Tuesday, August 16, 2011

No representation without taxation!

That seems to be what Jerry Pournelle is saying:
I have no great objection to decreasing the large gap between rich and poor, but I do have an objection to raising government revenue by soaking the rich. If you want to make a case for distributism, in which enormous fortunes are confiscated and distributed evenly among the population, I will listen, and even find you some favorable arguments for having a smaller gap between rich and poor: but I will continue to object to having a larger percentage of the GNP go to government. It is the size and power of government that concerns me as much as anything else. I do not want to feed the beast.

More, I do not want to encourage entitlements; I do not think a Republic can survive when those who pay little or no tax determine the size of government and the entitlements to the citizens. I do not want to encourage a society in which all men are paid for existing, and no man must pay for his sins – or for his dinner, for that matter.

I don’t even object to the dole and the creation of a social class that does not work and does not intend to work, which is entirely subsidized by those who do produce – so long as that class forfeits its political control. You will argue that if that happens, those who control the government will not give enough to the non-producers; that only the entitled can determine how much they are entitled to. The counter argument is that only those paying the taxes should be represented when it comes to fixing the taxes; that there needs to be a minimum tax paid before you get to vote on just what the taxpayers will give you.
Well, something must be done about taxation and the whole idea behind it. Taxes may be, as Justice Holmes said, the price we pay for civilized society, but there is a swelling chorus today that civilized society should not cost so much.

What the Left never has grasped is that wealth is created, it does not just appear. When President Obama talks of " the most fortunate among us can afford to pay a little more," he displays his real belief:
Whenever President Obama discusses the wealthy, he refers to them in a manner that assumes they simply fell into piles of money and didn’t have to work for it. They are just “fortunate, ” or “benefitted most from our way of life.”
Rep. Eric Cantor explained the Democrats' basic world view this way to the Wall Street Journal:
"The assumption . . . is that there is some kind of perpetual engine of economic prosperity in America that is going to just continue. And therefore they are able to take from those who create and give to those who don't."
But, as former marketing professor Thomas Stanley pointed out, 80 percent of American millionaires were not born into money. They earned it. Wealth and well being are not resources that can be mined. They are creations. They do not just happen. They are made to happen. As I heard growing up, "money does not grow on trees," although I am convinced that Democrats think it does.

Does Dr. Pournelle have a point that "only those paying the taxes should be represented when it comes to fixing the taxes?" Or is that unacceptably undemocratic? Almost half of American households today have no to negative income-tax liability, meaning that they either pay no taxes at all or show a profit when they fill out their Form 1040.
In 2009, roughly 47% of households, or 71 million, will not owe any federal income tax, according to estimates by the nonpartisan Tax Policy Center.

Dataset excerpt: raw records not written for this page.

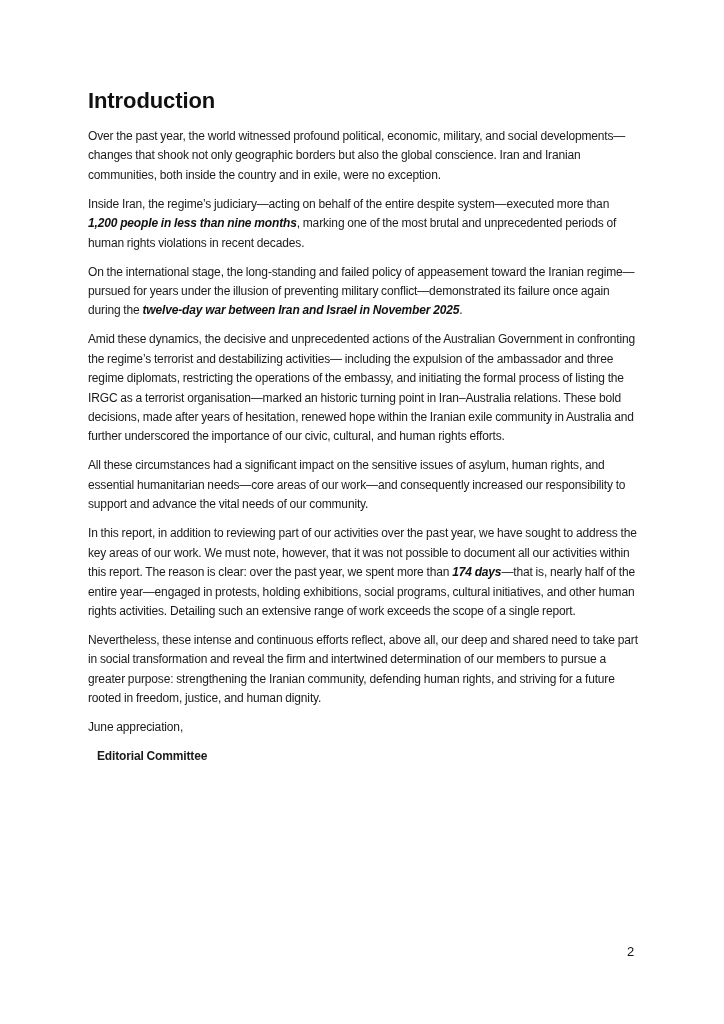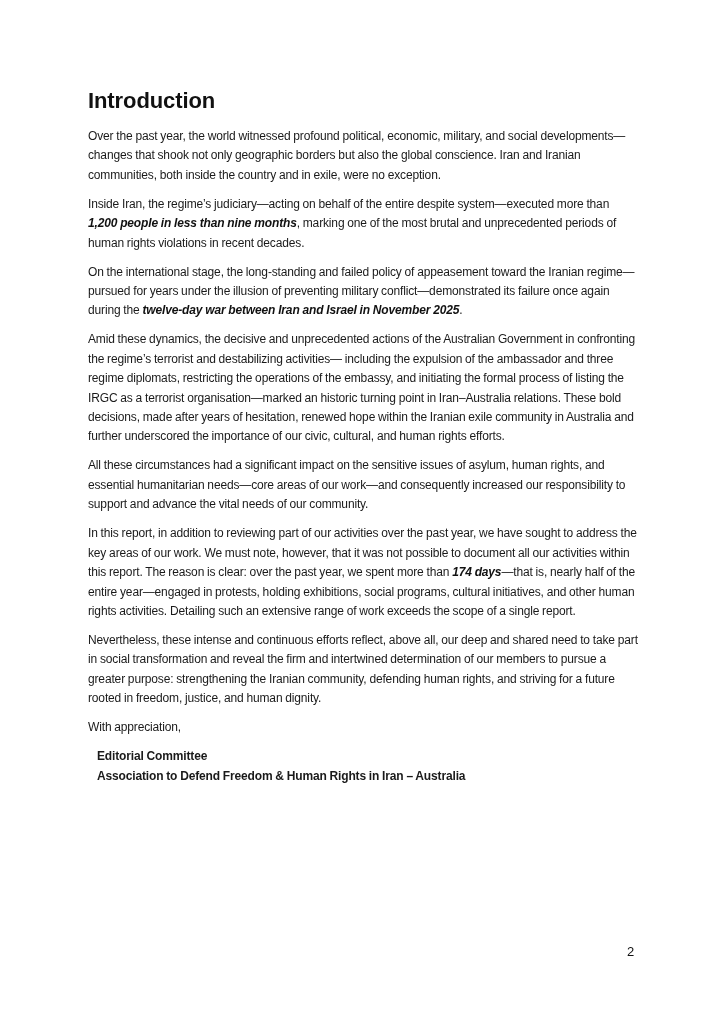--- a/index.html
+++ b/index.html
@@ -76,7 +76,7 @@
       <span>Nevertheless, these intense and continuous efforts reflect, above all, our deep and shared need to take part in social transformation and reveal the firm and intertwined determination of our members to pursue a greater purpose: strengthening the Iranian community, defending human rights, and striving for a future rooted in freedom, justice, and human dignity.</span>
     </p>
     <p>
-      <span>With appreciation,</span>
+      <span>June appreciation,</span>
     </p>
   </div>
 

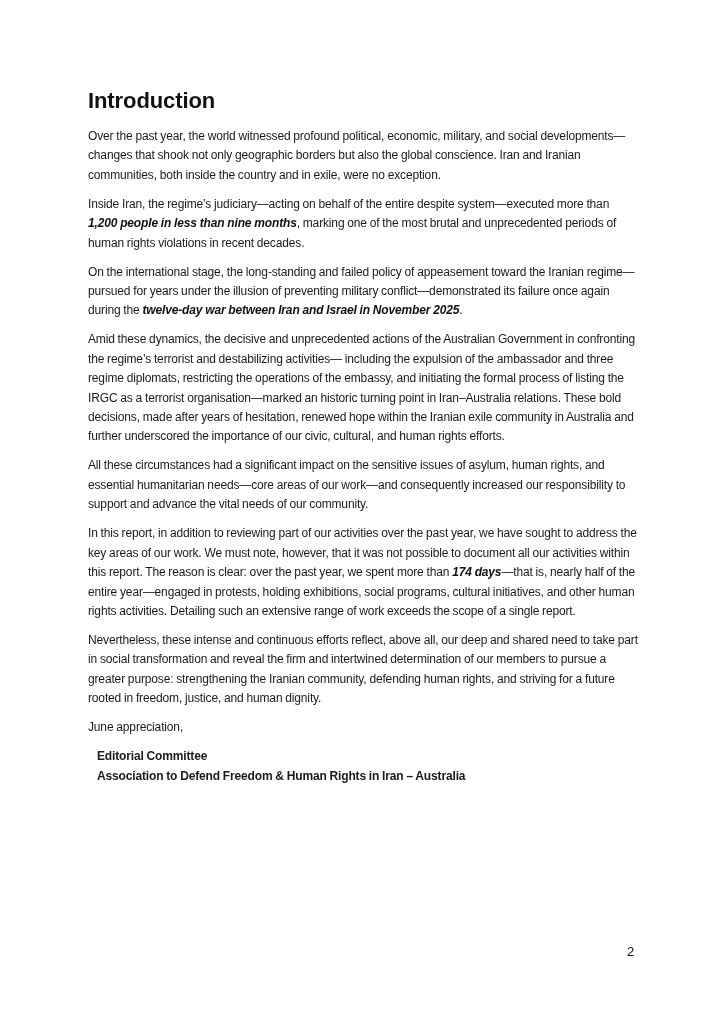--- a/index.html
+++ b/index.html
@@ -82,7 +82,6 @@
 
   <p class="sig">
     <span>Editorial Committee</span>
-    <span>Association to Defend Freedom &amp; Human Rights in Iran – Australia</span>
   </p>
 </div>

Some in that group will even get additional money from the government because they qualify for refundable tax breaks.

The ranks of those whose major federal tax burdens net out at zero — or less — is on the rise.
In 2007, CBS News was moved to declare that "The Income Tax System is Broken" because then a mere 43 percent of Americans paid no income taxes. The two-year-old figure of 47 percent is probably about 50 percent today. Couple that with the fact that nearing one-third of Americans depend on direct government payments for all or some of their income, including almost 17 percent of Americans receiving what used to be called charity, and half of all Americans receiving some form of government assistance, and we the people have clearly become addicted to the dole.

How long before the golden geese, who make the money that the government takes away to give to someone else, decide to opt out? We are already seeing increasing numbers of doctors refusing to accept Medicaid and Medicare insurance because those programs are no longer covering costs incurred in providing many services and care. How long before the "wealthy" - an extremely elastically-defined standard by this administration - decide that the government and the people in general believe that "The duty of the wealthy is to be robbed by the government"? And they are no longer willing to participate?

Then what?

Finally, if tax "fairness" is the main issue, as Obama has said explicitly that it is, then should not the tax burden fall on pretty much all income groups? Of course, it will never fall equally on all Americans - the people who make more money are always going to pay more, even under a flat tax system.

But why do we disincentivize people from making more money by using a "progressive" tax system? Today we do the opposite. We incentivize people to:

a. forego making more money (meaning that we are keeping net national wealth creation down, which leads to lower tax revenues because of progressive rates)

b. incentivizes tax cheating

c. incentivizes an unreported, underground economy, which is presently estimated to be greater than the defense budget

So lets turn things over and use the tax code to make people want to earn more money instead of less, and stabilize the marginal tax rate. See here, but warning: your head will explode.